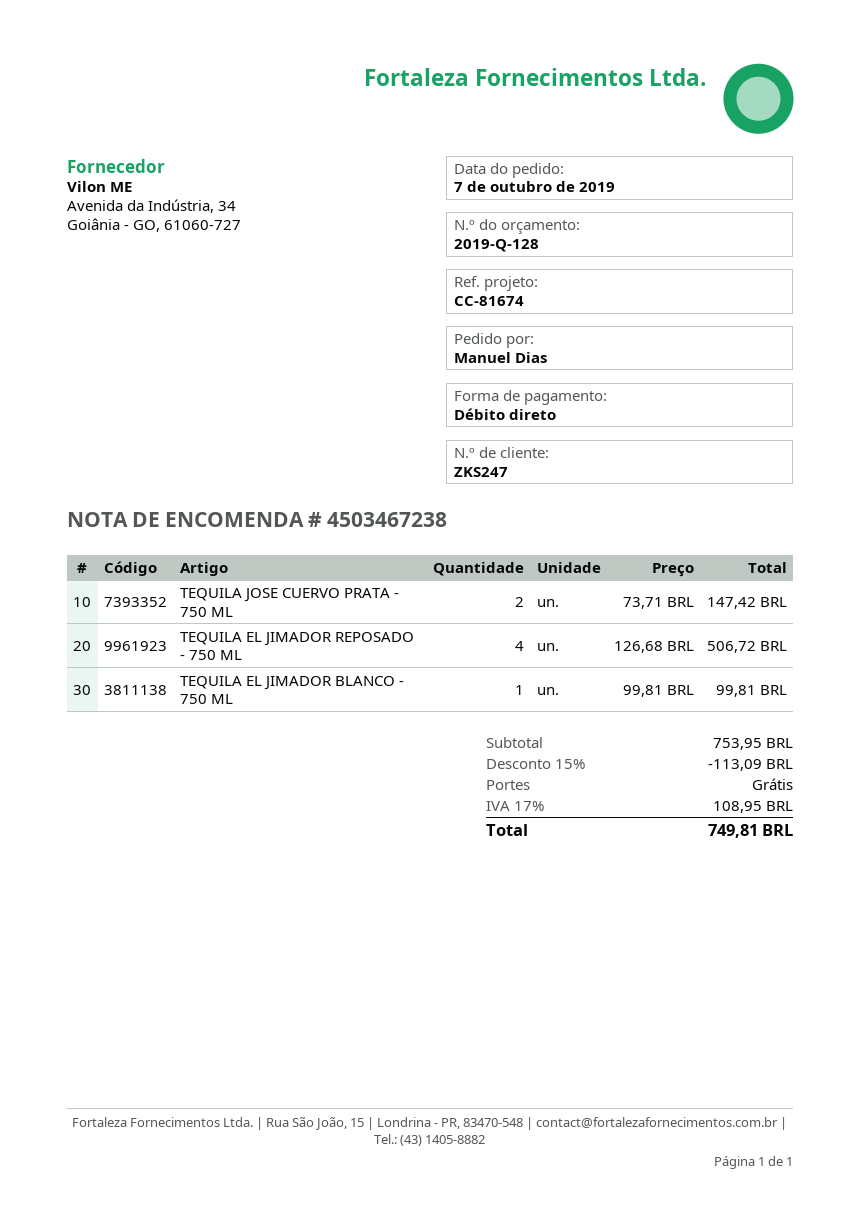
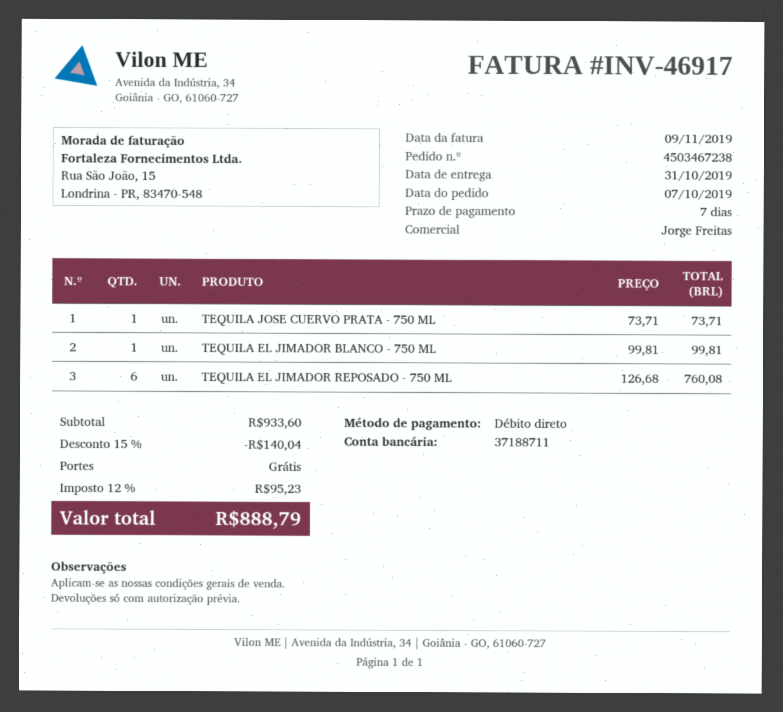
TEQUILA JOSE CUERVO PRATA - 750 ML: 2 x 73.71 = 147.42 -> 1 x 73.71 = 73.71
TEQUILA EL JIMADOR REPOSADO - 750 ML: 4 x 126.68 = 506.72 -> 6 x 126.68 = 760.08
subtotal: 753.95 -> 933.60
discount: 15% = 113.09 -> 15% = 140.04
tax: 17% = 108.95 -> 12% = 95.23
total: 749.81 -> 888.79

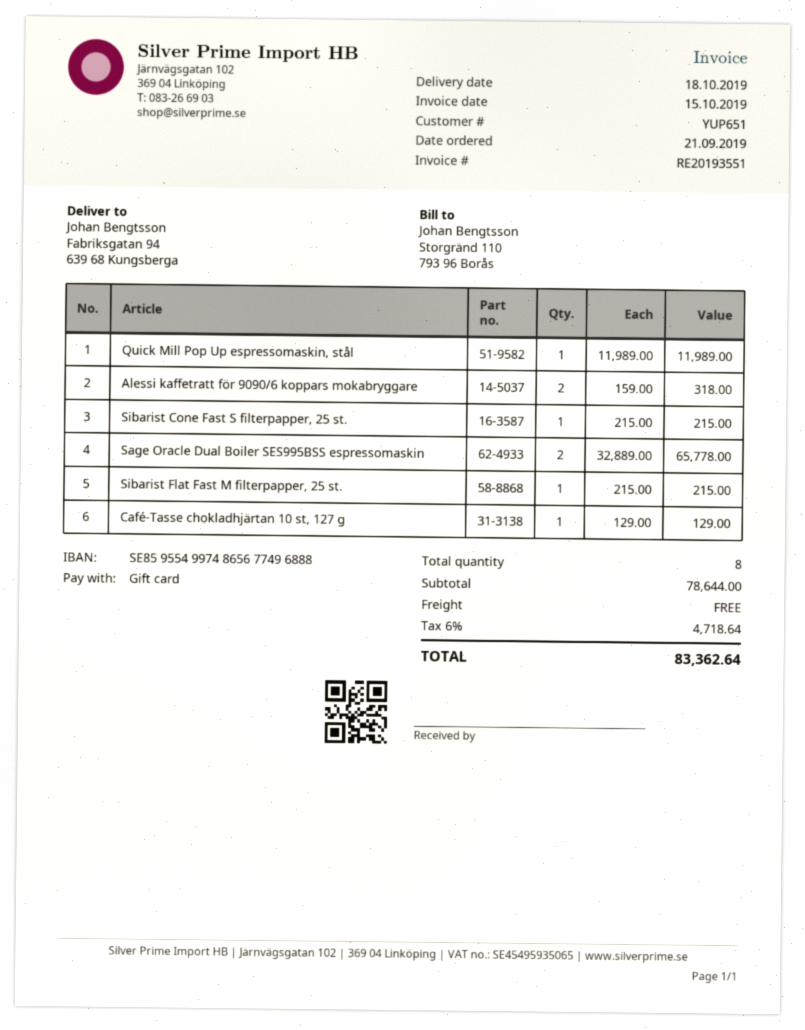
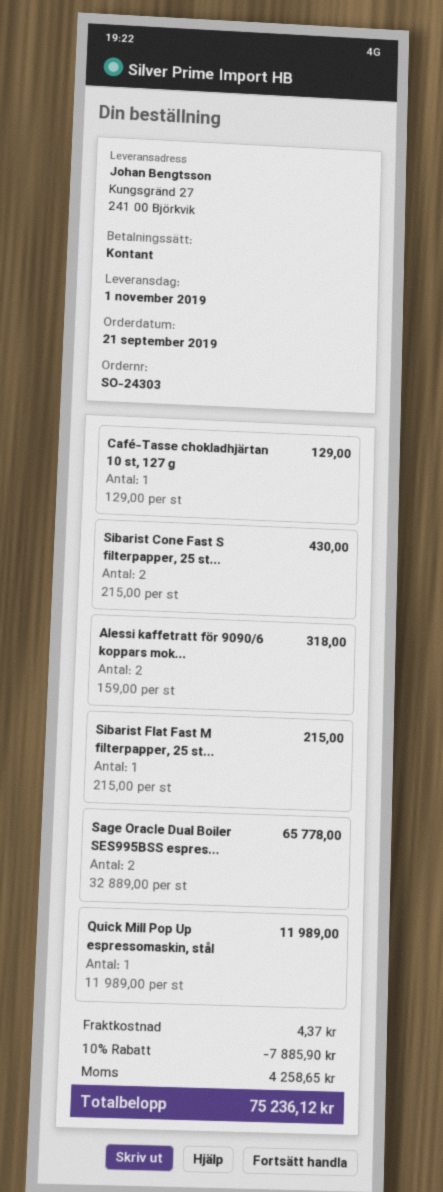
delivery date: 2019-10-18 -> 2019-11-01
payment method: gift card -> cash
ship to: Fabriksgatan 94, 639 68 Kungsberga -> Kungsgränd 27, 241 00 Björkvik
Sibarist Cone Fast S filterpapper, 25 st.: 1 x 215.00 = 215.00 -> 2 x 215.00 = 430.00
discount: none -> 10% = 7885.90
shipping: 0.00 -> 4.37
tax: 4718.64 -> 4258.65
total: 83362.64 -> 75236.12

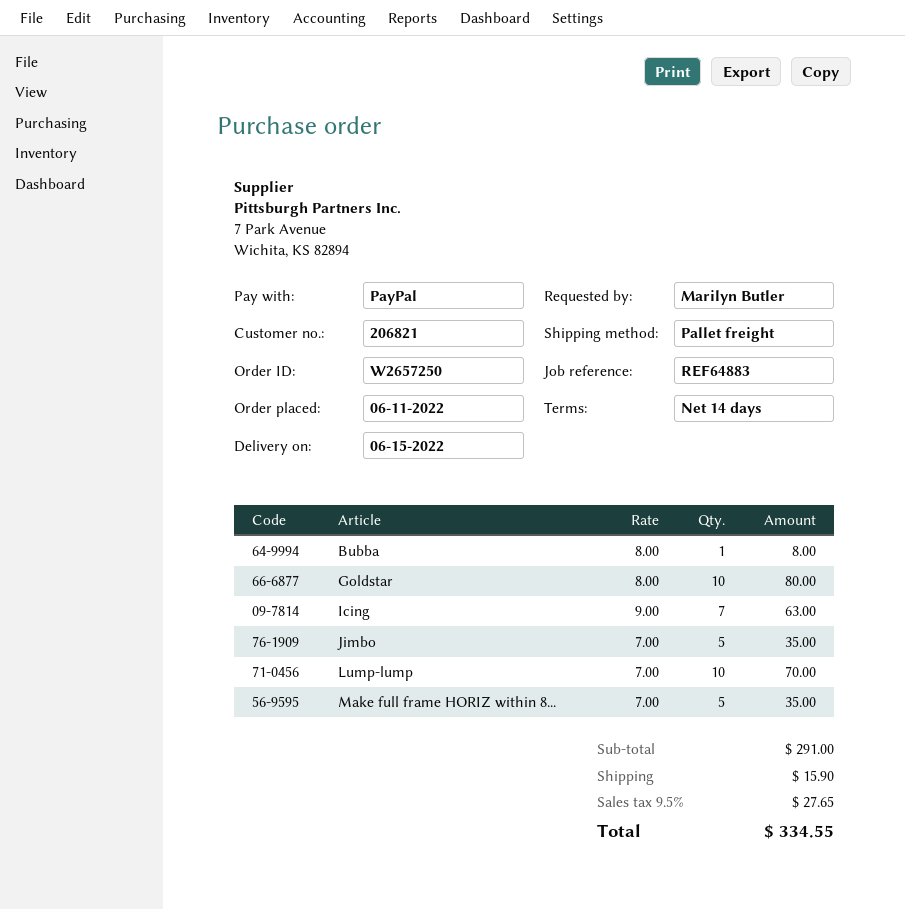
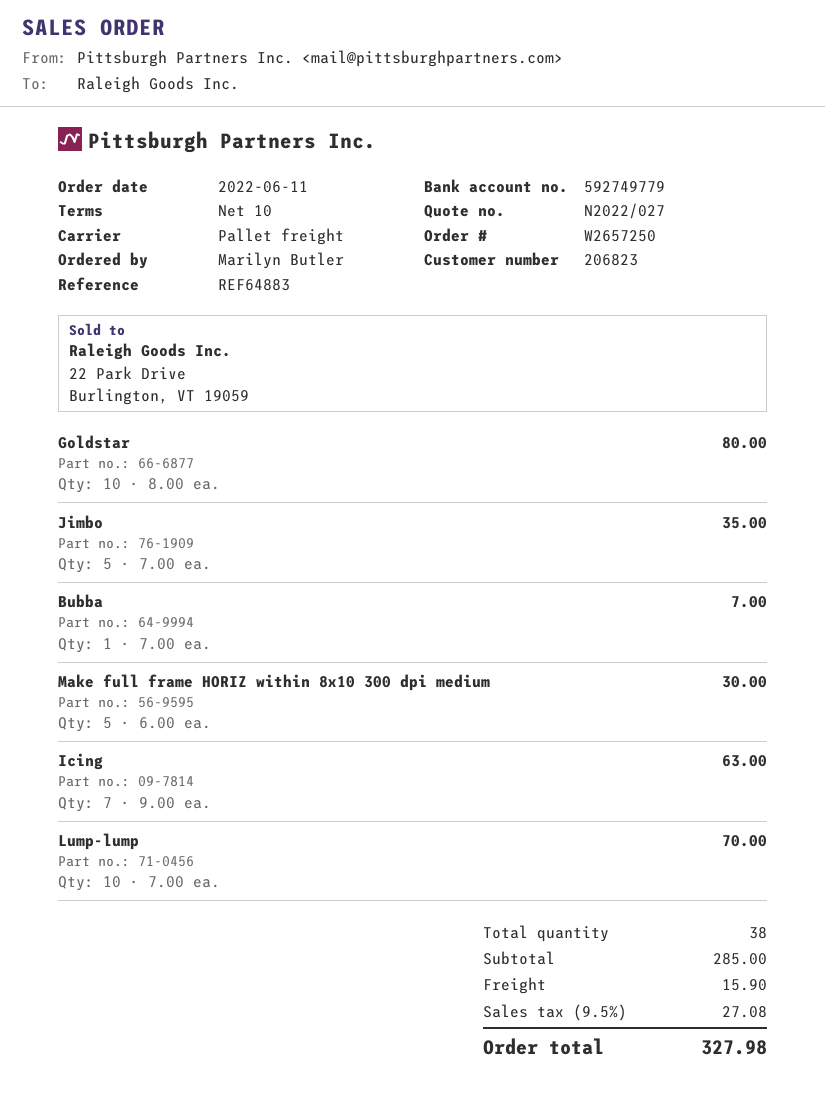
payment terms: 14 days -> 10 days
customer number: 206821 -> 206823
Bubba: 1 x 8.00 = 8.00 -> 1 x 7.00 = 7.00
Make full frame HORIZ within 8...: 5 x 7.00 = 35.00 -> 5 x 6.00 = 30.00
subtotal: 291.00 -> 285.00
tax: 9.5% = 27.65 -> 9.5% = 27.08
total: 334.55 -> 327.98

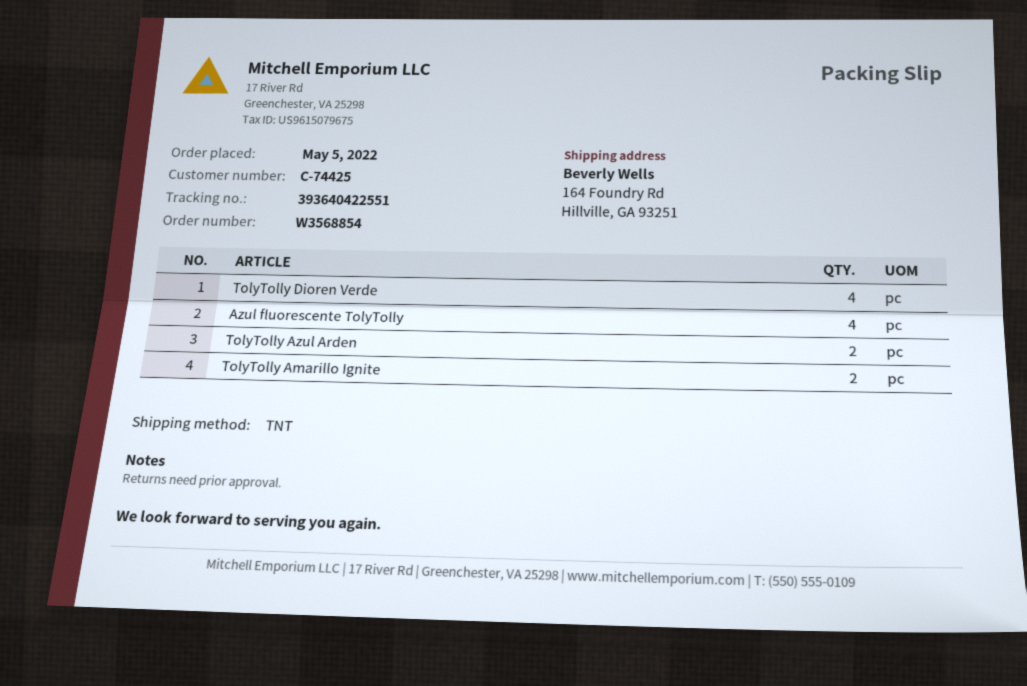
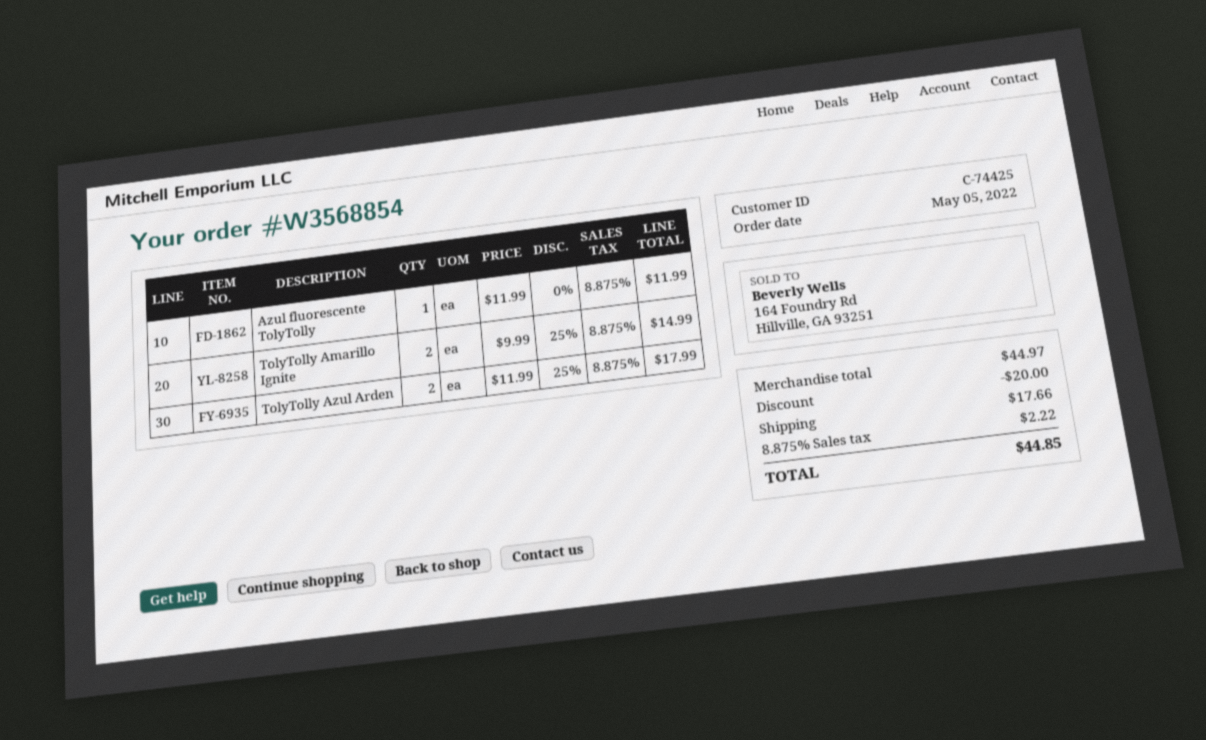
TolyTolly Dioren Verde: 4 -> none
Azul fluorescente TolyTolly: 4 -> 1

> [Task description]: Output the data exactly as it appears. The pictures do not belong in it.

> [Reply]:
TEQUILA JOSE CUERVO PRATA - 750 ML: 2 x 73.71 = 147.42 -> 1 x 73.71 = 73.71
TEQUILA EL JIMADOR REPOSADO - 750 ML: 4 x 126.68 = 506.72 -> 6 x 126.68 = 760.08
subtotal: 753.95 -> 933.60
discount: 15% = 113.09 -> 15% = 140.04
tax: 17% = 108.95 -> 12% = 95.23
total: 749.81 -> 888.79

delivery date: 2019-10-18 -> 2019-11-01
payment method: gift card -> cash
ship to: Fabriksgatan 94, 639 68 Kungsberga -> Kungsgränd 27, 241 00 Björkvik
Sibarist Cone Fast S filterpapper, 25 st.: 1 x 215.00 = 215.00 -> 2 x 215.00 = 430.00
discount: none -> 10% = 7885.90
shipping: 0.00 -> 4.37
tax: 4718.64 -> 4258.65
total: 83362.64 -> 75236.12

payment terms: 14 days -> 10 days
customer number: 206821 -> 206823
Bubba: 1 x 8.00 = 8.00 -> 1 x 7.00 = 7.00
Make full frame HORIZ within 8...: 5 x 7.00 = 35.00 -> 5 x 6.00 = 30.00
subtotal: 291.00 -> 285.00
tax: 9.5% = 27.65 -> 9.5% = 27.08
total: 334.55 -> 327.98

TolyTolly Dioren Verde: 4 -> none
Azul fluorescente TolyTolly: 4 -> 1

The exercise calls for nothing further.